= Gulchehra Baqoeva =

Tajikistani actress

Gulchehra Baqoeva (December 15, 1908 – March 17, 1975) was a Tajikistani actress of the Soviet era.

Born in Khujand, Baqoeva began her career in 1927 by joining the traveling theater of Bukhara; she later joined the roster of the Lahuti State Academy of Dramatic Arts. In 1939 she became a member of the Communist Party of the Soviet Union. She played many varied roles throughout her career, in works by both Tajikistani and foreign writers. Among these was Marina Mniszech in Boris Godunov by Aleksandr Pushkin; Lady Milford in Intrigue and Love by Friedrich Schiller; Jannatkhon in Slander by Saidmurodov and Ismoilov; Qumri in The Red Club Wielders by Sotim Ulughzoda; Tahmina in Rustam and Suhrab by Abdushukur Pirmuhammadzoda; Emilia in Othello; Ogudolova in Without a Dowry by Aleksandr Ostrovsky; Belina in The Imaginary Invalid by Molière; Khovakhola and Muhtola in A Mother's Heart and The Eve of the 28th by Jalol Ikromi; Ganna Likhta in The Prisoners' Plot by Nikolai Virta; Happiness by Saidmurudov and Rabiev; Jahokhola in Arshin Mal Alan by Uzeyir Hajibeyov; Modari Jamila in The Rich Man and the Servant by Hamza Hakimzade Niyazi; Modar in Celebration by Sanad Ghani and two roles by William Shakespeare, Emilia in Othello and Juliet in Romeo and Juliet.

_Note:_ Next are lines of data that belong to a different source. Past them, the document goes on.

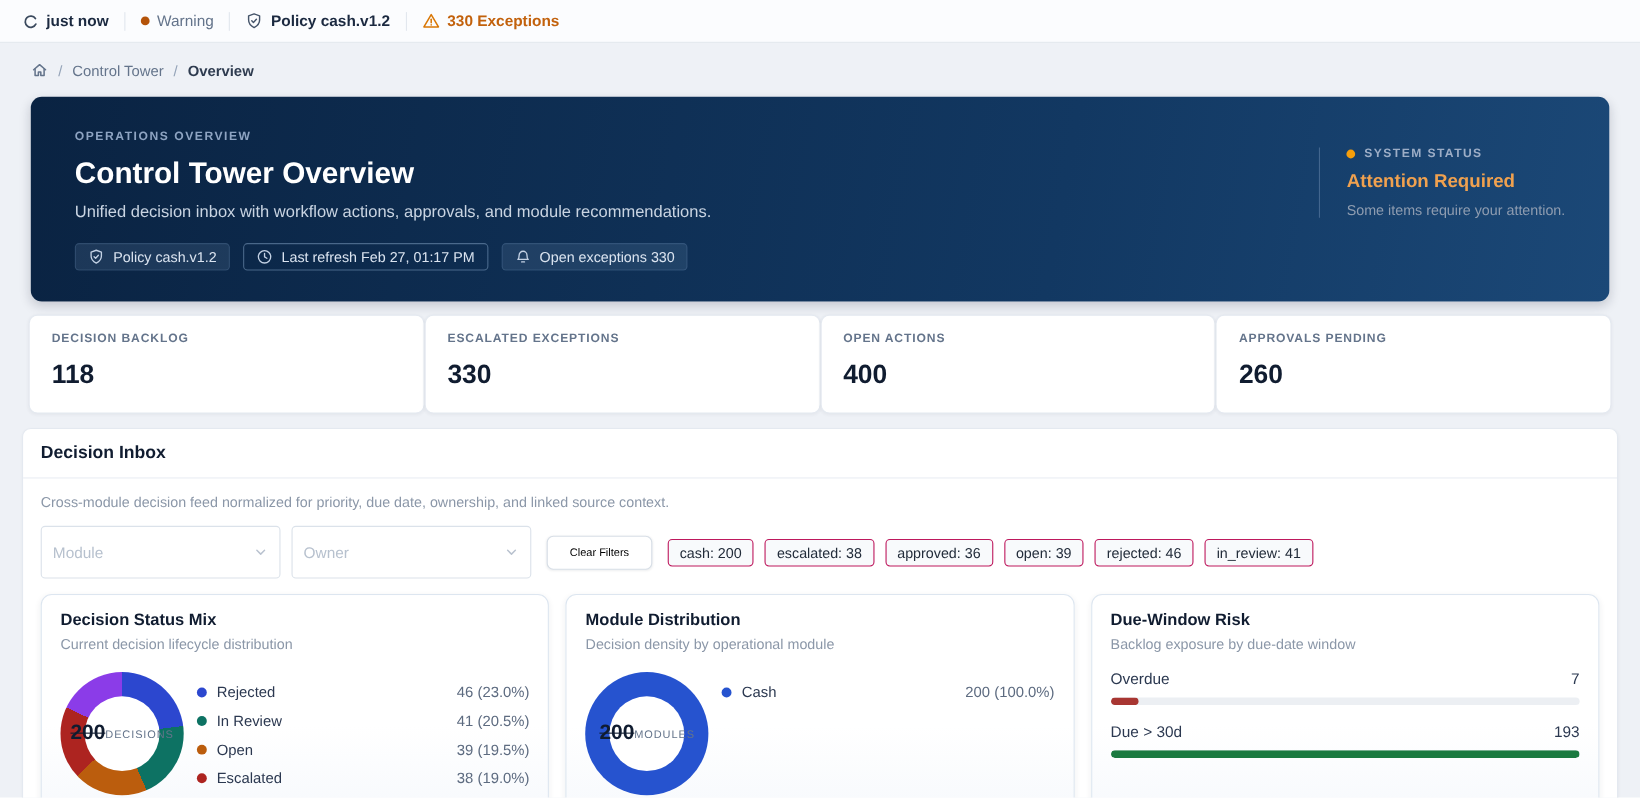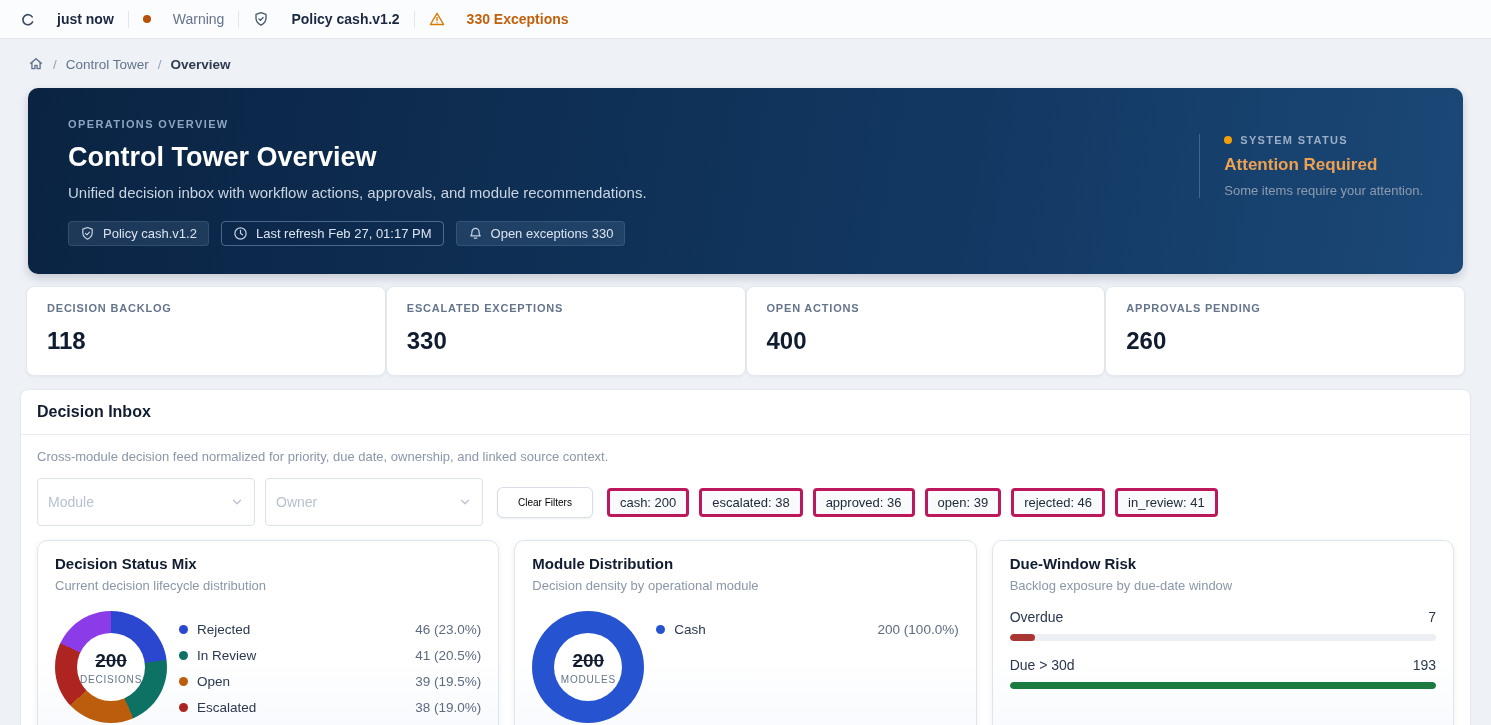--- a/index.html
+++ b/index.html
@@ -2,21 +2,21 @@
 <html><head>
 <meta charset="utf-8">
 <style>
   * { margin:0; padding:0; box-sizing:border-box; }
   html,body { width:1491px; height:725px; overflow:hidden; }
   body { font-family:"Liberation Sans", sans-serif; background:#eef1f6; color:#1e293b; }
 
   
   .topbar { height:39px; background:#fbfcfe; border-bottom:1px solid #e3e8ee;
             display:flex; align-items:center; padding:0 20px; gap:14px; }
-  .topbar .item { display:flex; align-items:center; gap:22px; font-size:14px; }
+  .topbar .item { display:flex; align-items:center; gap:7px; font-size:14px; }
   .topbar .strong { font-weight:bold; color:#1b2940; }
   .topbar .muted { color:#64748b; }
   .topbar .accent { color:#c2610c; font-weight:bold; }
   .vdiv { width:1px; height:17px; background:#e2e7ee; }
   .dot { width:8px; height:8px; border-radius:50%; display:inline-block; }
 
   
   .breadcrumb { display:flex; align-items:center; gap:9px; padding:17px 28px 12px;
                 font-size:13.5px; color:#64748b; }
   .breadcrumb .sep { color:#94a3b8; }
@@ -57,35 +57,35 @@
   .inbox-body { padding:14px 16px 12px; }
   .inbox-desc { font-size:13px; color:#8b97a8; margin-bottom:14px; }
   .filter-row { display:flex; align-items:center; gap:10px; }
   .select-box { width:218px; height:48px; border:1px solid #dbe2ea; border-radius:4px;
                 background:#fff; display:flex; align-items:center; justify-content:space-between;
                 padding:0 10px; font-size:14px; color:#b7c1ce; }
   .clear-btn { height:31px; padding:0 20px; margin-left:4px; border:1px solid #d7dee6;
                border-radius:6px; background:#fff; font-size:10px; color:#000000;
                font-family:inherit; box-shadow:0 1px 2px rgba(16,24,40,.07); }
   .chips { display:flex; gap:10px; margin-left:4px; align-items:center; }
-  .chip { padding:4px 10px; border:3px solid #be185d; border-radius:4px; background:#f8fafc;
+  .chip { padding:4px 10px; border:1px solid #be185d; border-radius:4px; background:#f8fafc;
           font-size:13px; color:#222c3a; white-space:nowrap; }
 
   
   .charts { display:flex; gap:15px; margin-top:14px; }
   .chart-card { flex:1; border:1px solid #dde6f0; border-radius:10px; padding:14px 17px;
                 height:218px; background:linear-gradient(180deg,#ffffff 55%,#f5f8fc 100%);
                 box-shadow:0 2px 6px rgba(30,41,59,.07); }
   .chart-title { font-size:15px; font-weight:bold; color:#101c30; }
   .chart-sub { font-size:13px; color:#8b97a8; margin-top:6px; }
   .donut-wrap { display:flex; align-items:flex-start; gap:12px; margin-top:18px; }
   .donut { width:112px; height:112px; border-radius:50%; position:relative; flex:none; }
   .donut-hole { position:absolute; left:50%; top:50%; transform:translate(-50%,-50%);
                 width:68px; height:68px; border-radius:50%; background:#ffffff;
-                display:flex; flex-direction:column; align-items:center; justify-content:center; }
+                display:flex; flex-direction:row; align-items:center; justify-content:center; }
   .donut-num { font-size:19px; font-weight:bold; color:#101c30; text-decoration:line-through; }
   .donut-cap { font-size:10px; letter-spacing:.8px; color:#64748b; margin-top:2px; }
   .legend { flex:1; padding-top:5px; }
   .legend-row { display:flex; align-items:center; gap:9px; height:26px; }
   .legend-dot { width:9px; height:9px; border-radius:50%; flex:none; }
   .legend-label { font-size:13.5px; color:#2b3850; }
   .legend-val { margin-left:auto; font-size:13.5px; color:#5d6b80; }
 
   .risk-row { margin-top:16px; }
   .risk-head { display:flex; justify-content:space-between; font-size:14px; color:#2b3850; }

The latter was among her most well-regarded performances during her career. She also dubbed films, and played roles on television and radio. For her work Baqoeva was named a People's Artist of the Tajik SSR in 1941. She received the Order of the Red Banner of Labor twice; she also received the Order of the Badge of Honour and the Order of the Presidium of the Supreme Soviet of Tajikistan. She died in Dushanbe.